I didn't even mention using a resistor to drop the volts because I was leaning away from adding something that generated MORE heat, but hey. It works.

And it works well! Everything is nice and cool and the audio is still as quiet as it was. If only I could make the air blow quieter....

Thank you!
 
Stupid question time: What's the advantage of a resistor over diodes? Can a diode string (not) act as the resistive component in an RC filter?
 
The equivalent resistance would be much lower for the same voltage loss, so your filter will filter less noise than with a resistor, plus the resistor is cheaper, and doing a better job is the load is known as yours, so I guess the decision is easy.

JS
 
> something that generated MORE heat

The diode(s) will get hot too.

Same hot as the resistor.

You want to lose 3V. Say a small fan is 0.1 Amps. 3V*0.1A is 0.3 Watts. Diodes don't have any magic transporter to throw this heat elsewhere. That's why hi-current diodes are big, and HIGH-current diodes bolt to heatsinks.

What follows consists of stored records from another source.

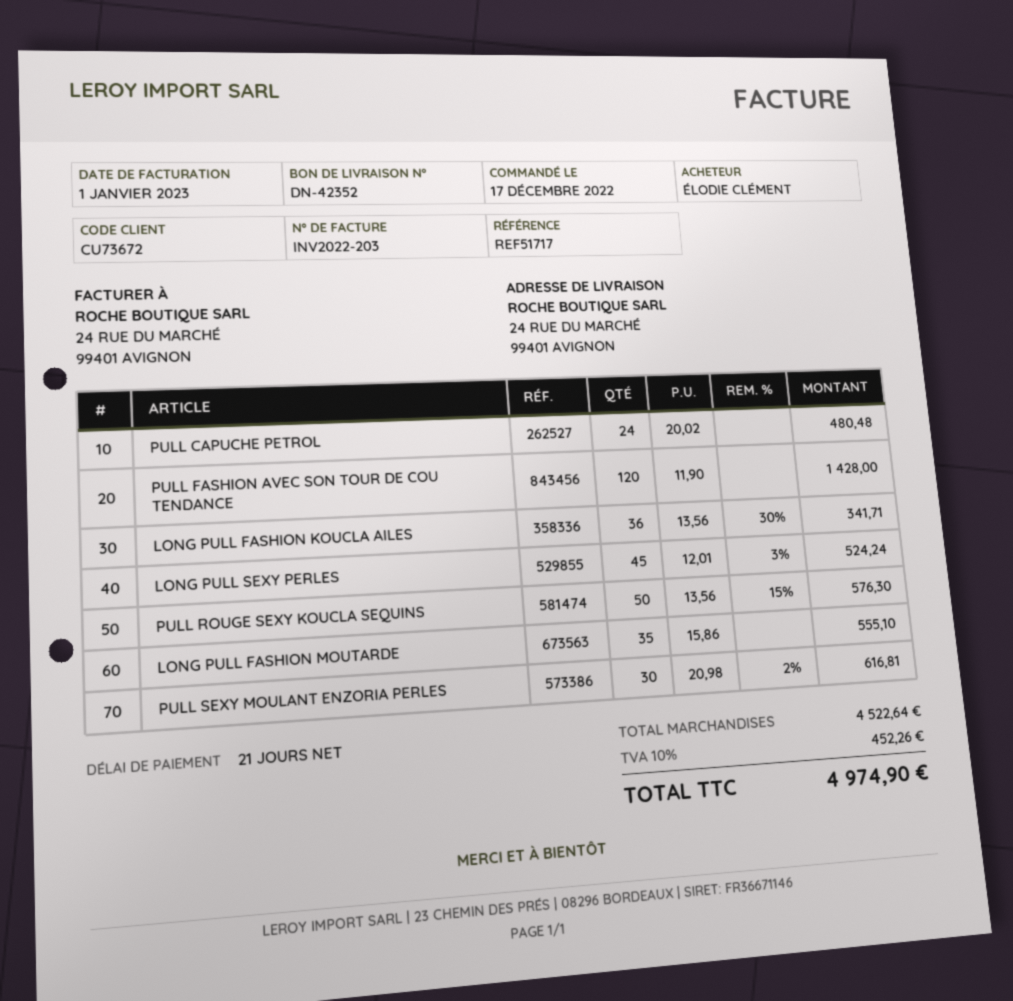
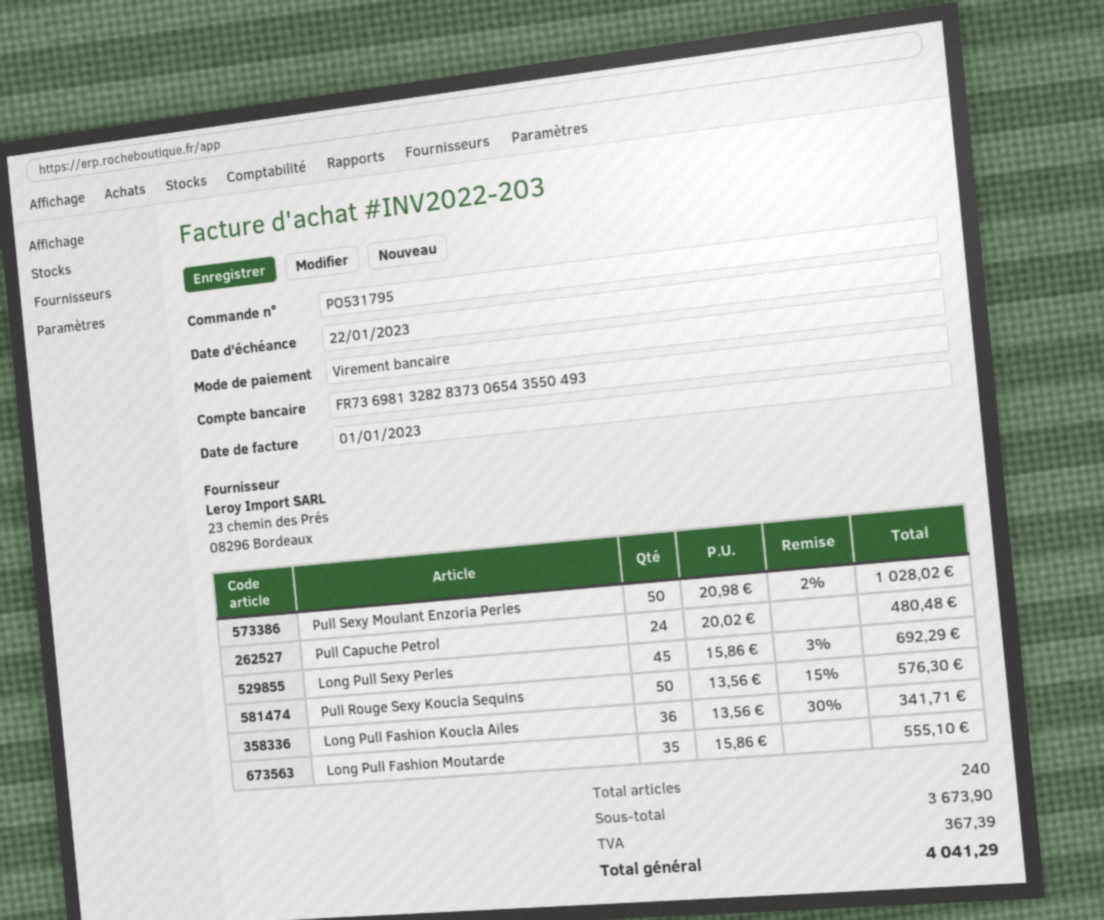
PULL FASHION AVEC SON TOUR DE COU TENDANCE: 120 x 11.90 = 1428.00 -> none
LONG PULL SEXY PERLES: 45 x 12.01 - 3% = 524.24 -> 45 x 15.86 - 3% = 692.29
PULL SEXY MOULANT ENZORIA PERLES: 30 x 20.98 - 2% = 616.81 -> 50 x 20.98 - 2% = 1028.02
subtotal: 4522.64 -> 3673.90
tax: 452.26 -> 367.39
total: 4974.90 -> 4041.29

You "could" use switching technology to take 15V only 12/15th of the time and arrive at 12V "without losses". Except switchers have losses in switch, coil, catch-diode, even in their caps. They also buzz (modernly supersonic, but that artifacts into the audio band). And designing a switcher is not as trivial as computing a resistor, even with the "Simple Switcher" tables the chip-makers promote. And it's just a third of a Watt.
 
Hello Dreams,
This is a very good and quiet Fan  : 8 dBA 1200 RpM  80* 80 mm  12V ,15€. http://www.blacknoise.com/de/products/it/6/Noiseblocker-NB_Multiframe_S_Series_80mm
The M8 S1 Type.
Greetings
Lothar
 
Thank you Lothar. I already have a fan (and a deadline) for this project, but I'll keep those in mind for the future, or when the owner of this power supply complains about the fan noise. :)

I'm a little unclear on something. JR said (edit: JS, not JR) that the equivalent resistance would be lower for the same voltage loss using diodes. Resistance is lower for the same voltage drop...current goes...up? Not exactly sure how to phrase this... Probably missing something simple (again).
 
Dreams said:
I'm a little unclear on something. JR said that the equivalent resistance would be lower for the same voltage loss using diodes. Resistance is lower for the same voltage drop...current goes...up? Not exactly sure how to phrase this... Probably missing something simple (again).

I guess you are confused because JR never said anything about using diodes.

As is often the case on the WWW, people don't stop posting advice after you already got a good answer.

JS shared how the apparent impedance of diodes would be lower than a resistor for same voltage drop, so it wouldn't make a very good RxC filter but it's even worse than that, it's not an R at all so will never make a RxC filter but that is TMI.

The heat generated is a function of voltage times current and will be identical.